▶ _Your task_:
Only lines with the string "color" are wanted. Pull them out of the data.

▶ _Exercise data_:
.....
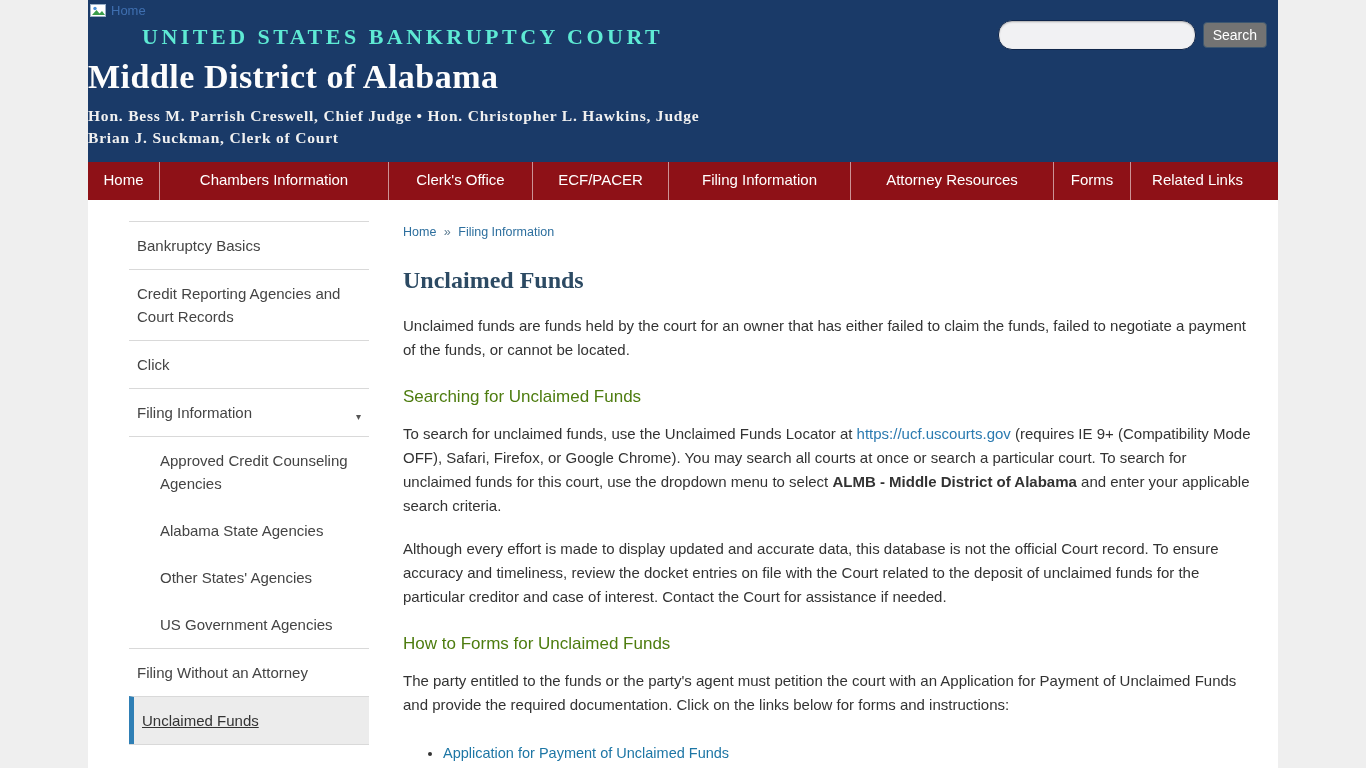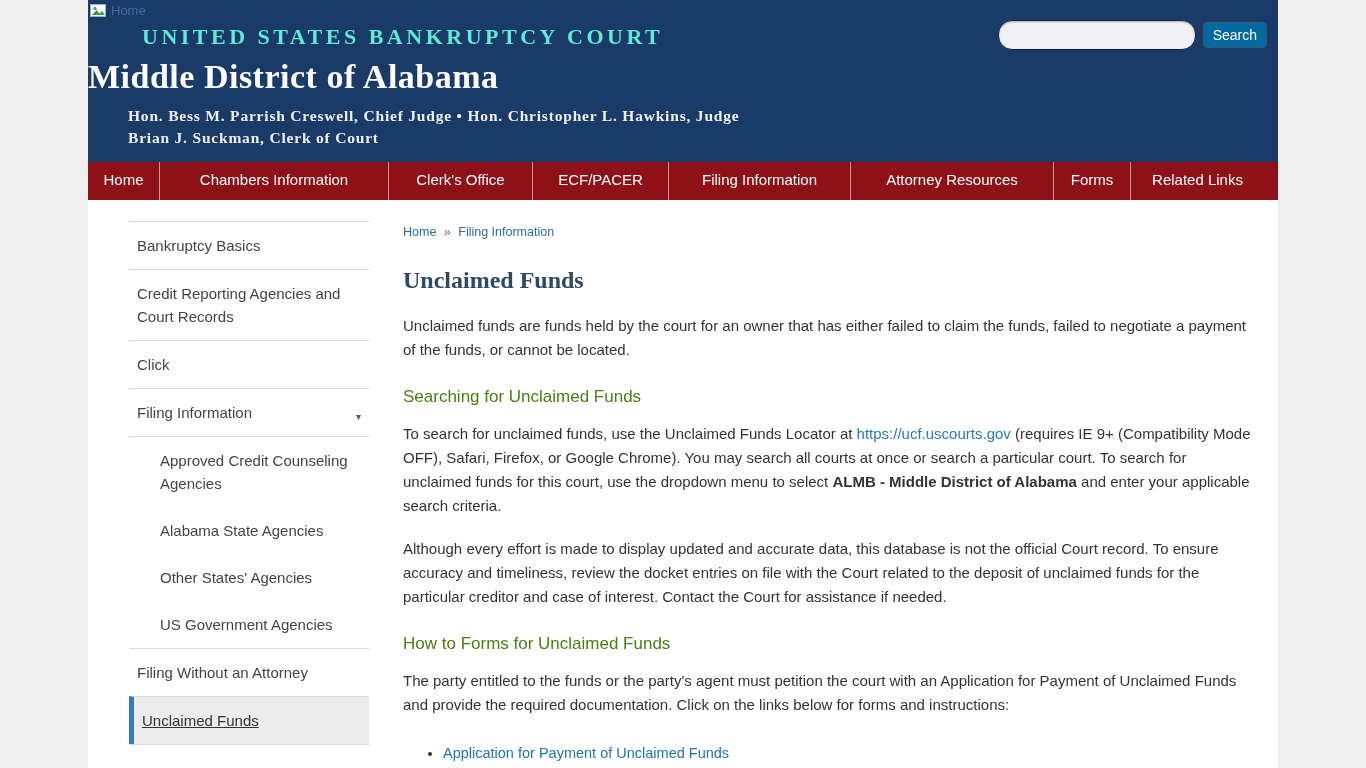--- a/index.html
+++ b/index.html
@@ -51,7 +51,7 @@
   }
   .search-btn {
     margin-left: 7px; height: 26px;
-    background: #0369a1; color: #fff;
+    background: #737373; color: #fff;
     border: 1px solid #3c5670; border-radius: 4px;
     font-size: 14px; padding: 0 9px; cursor: pointer;
     font-family: "Liberation Sans", sans-serif;

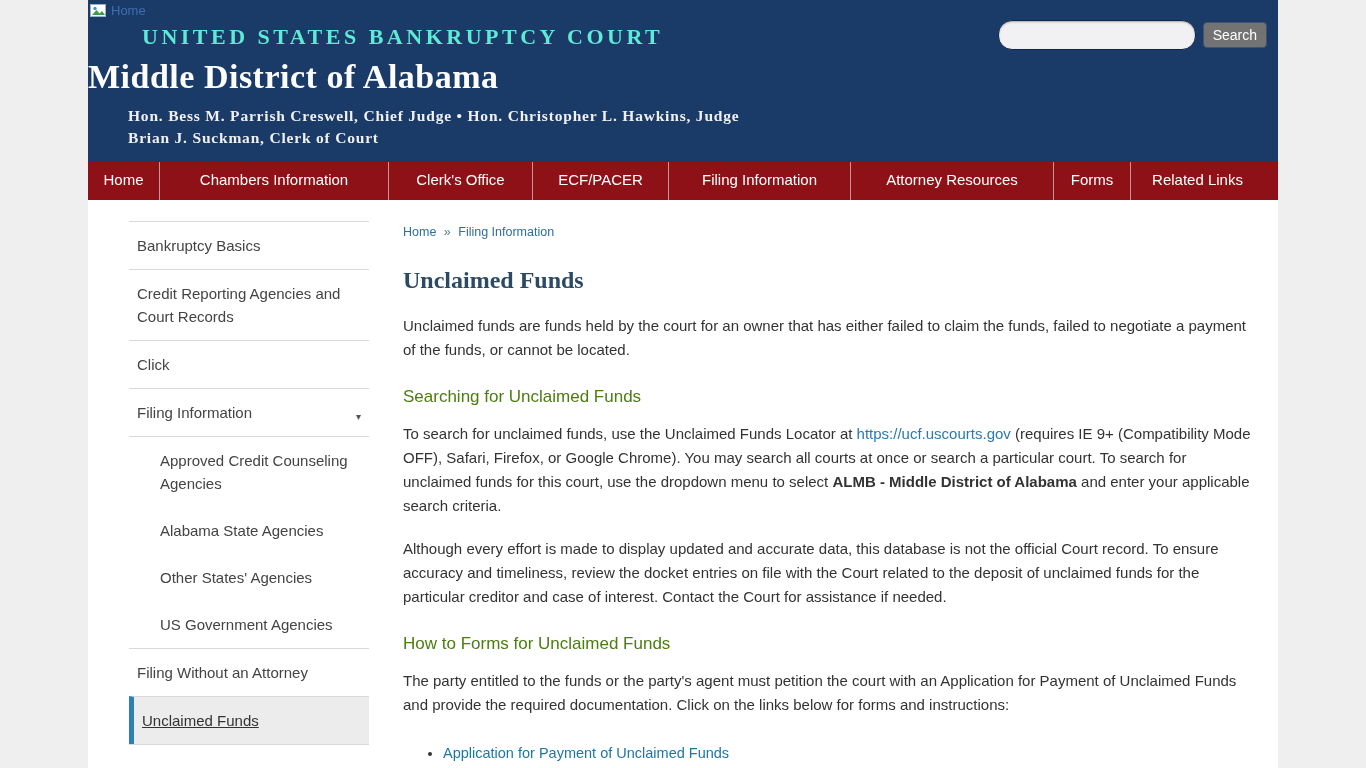--- a/index.html
+++ b/index.html
@@ -39,7 +39,7 @@
     margin-top: 9px;
     font-family: "Liberation Serif", serif;
     font-size: 15.5px; font-weight: 700; letter-spacing: 0.8px;
-    line-height: 22px; color: #f0f0f0; padding-left: 40px;
+    line-height: 22px; color: #f0f0f0;
   }
   .search-area { position: absolute; top: 20px; right: 11px; display: flex; align-items: center; }
   .search-input {

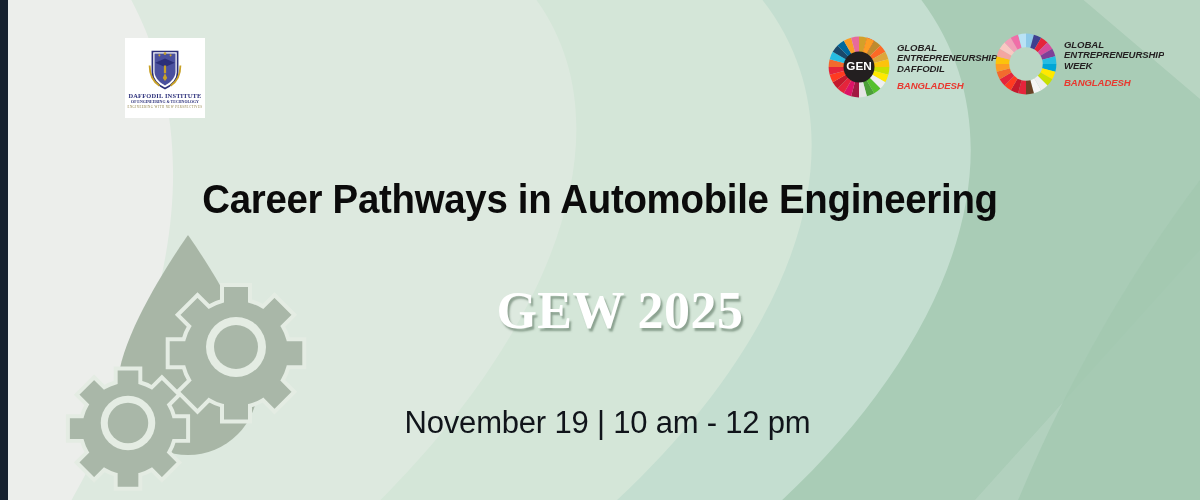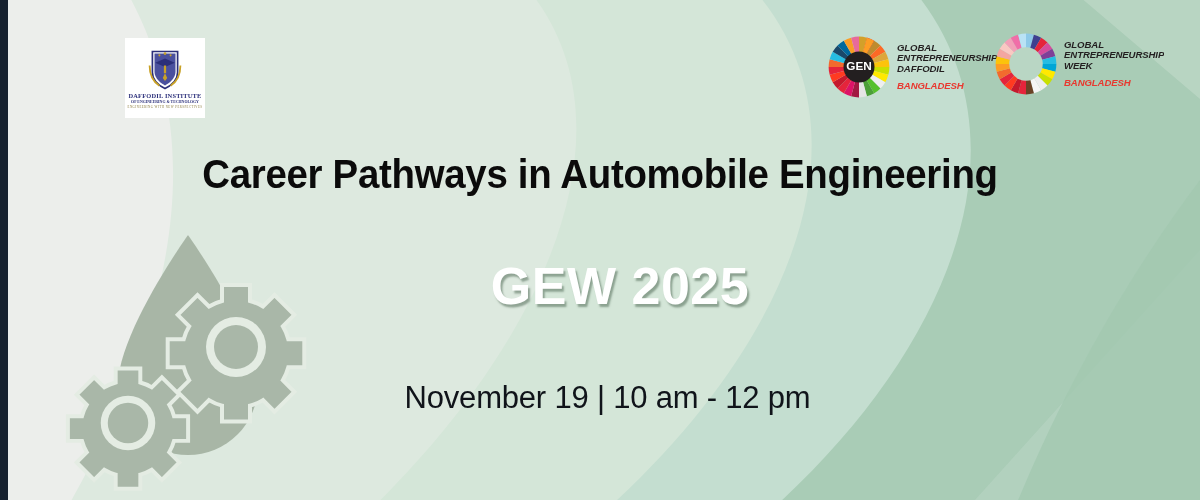--- a/index.html
+++ b/index.html
@@ -155,6 +155,7 @@
     position: absolute;
     inset: 0;
     z-index: 4;
+    margin-top: 25px;
   }
   .event-title {
     position: absolute;

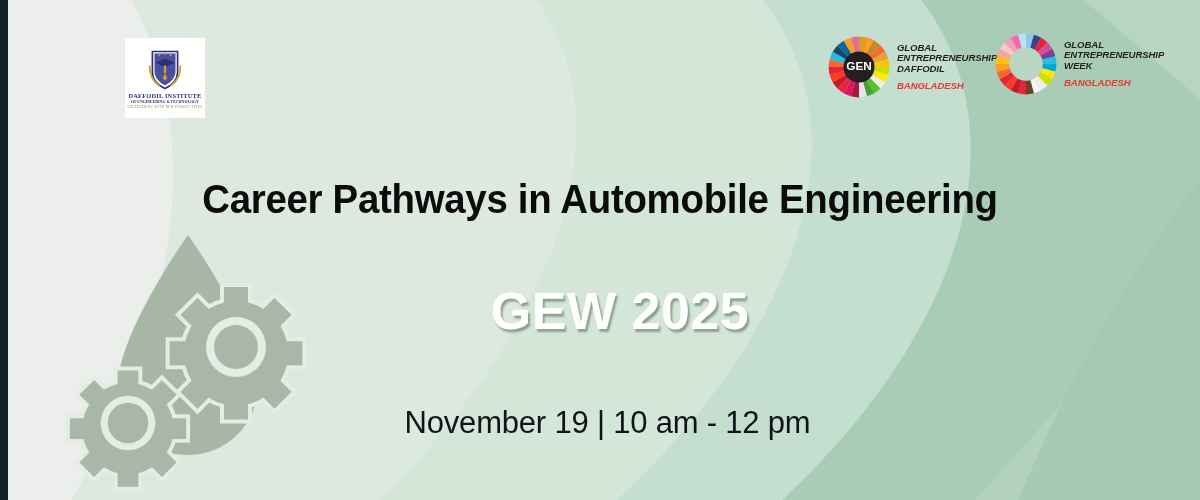--- a/index.html
+++ b/index.html
@@ -176,7 +176,7 @@
     right: 0;
     top: 256px;
     text-align: center;
-    font-family: Liberation Sans, sans-serif;
+    font-family: Liberation Serif, serif;
     font-weight: bold;
     font-size: 52px;
     color: #ffffff;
.....
▶ _Answer to this task_:
-    background: #0369a1; color: #fff;
+    background: #737373; color: #fff;
-    line-height: 22px; color: #f0f0f0; padding-left: 40px;
+    line-height: 22px; color: #f0f0f0;
     color: #ffffff;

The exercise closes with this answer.